(Excerpted records Opens)

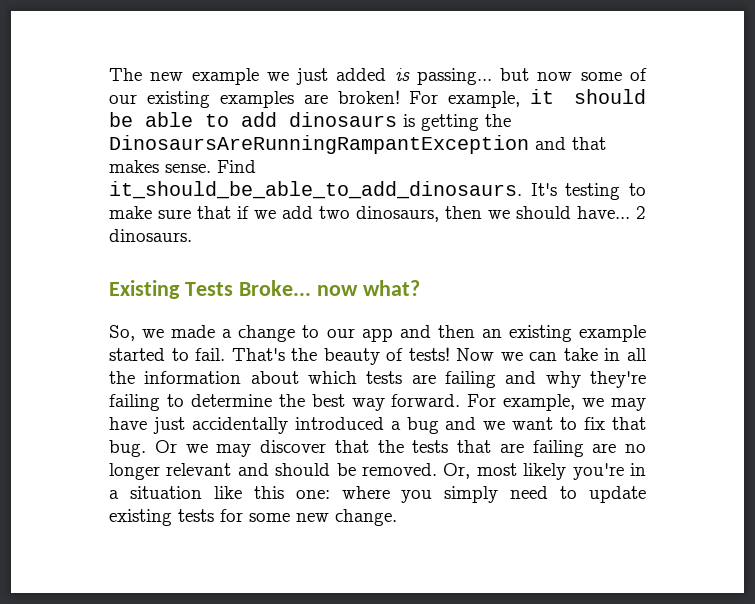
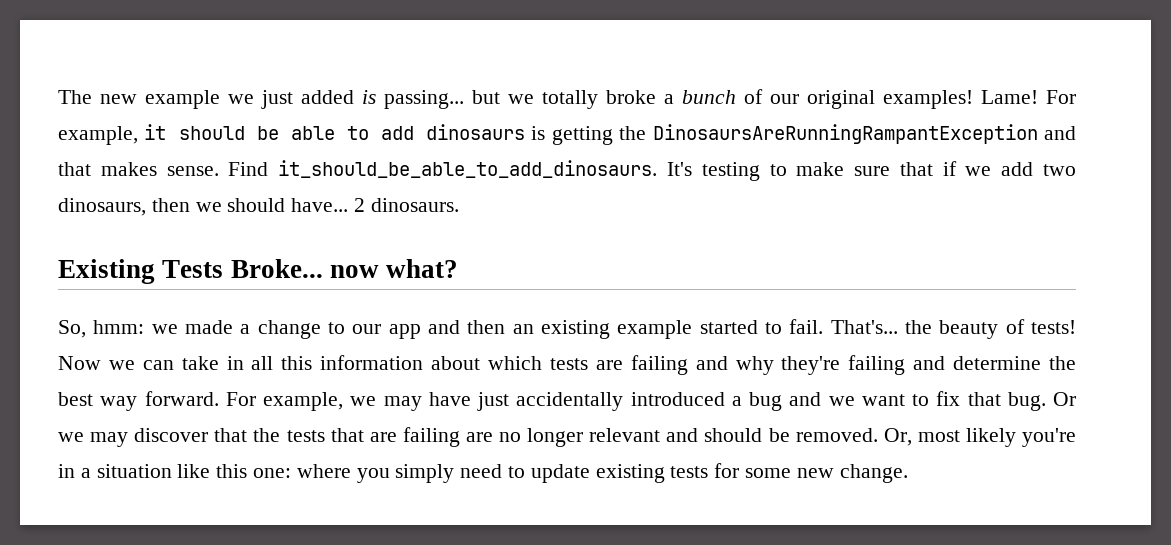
- The new example we just added is passing... but now some of our existing examples are broken!
+ The new example we just added is passing... but we totally broke a bunch of our original examples! Lame!
- So, we made a change to our app and then an existing example started to fail.
+ So, hmm: we made a change to our app and then an existing example started to fail.
- That's the beauty of tests!
+ That's... the beauty of tests!
- Now we can take in all the information about which tests are failing and why they're failing to determine the best way forward.
+ Now we can take in all this information about which tests are failing and why they're failing and determine the best way forward.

(Excerpted records Closes)

What the task requires
Return the complete data unchanged and include none of the pictures.

Exercise solution
- The new example we just added is passing... but now some of our existing examples are broken!
+ The new example we just added is passing... but we totally broke a bunch of our original examples! Lame!
- So, we made a change to our app and then an existing example started to fail.
+ So, hmm: we made a change to our app and then an existing example started to fail.
- That's the beauty of tests!
+ That's... the beauty of tests!
- Now we can take in all the information about which tests are failing and why they're failing to determine the best way forward.
+ Now we can take in all this information about which tests are failing and why they're failing and determine the best way forward.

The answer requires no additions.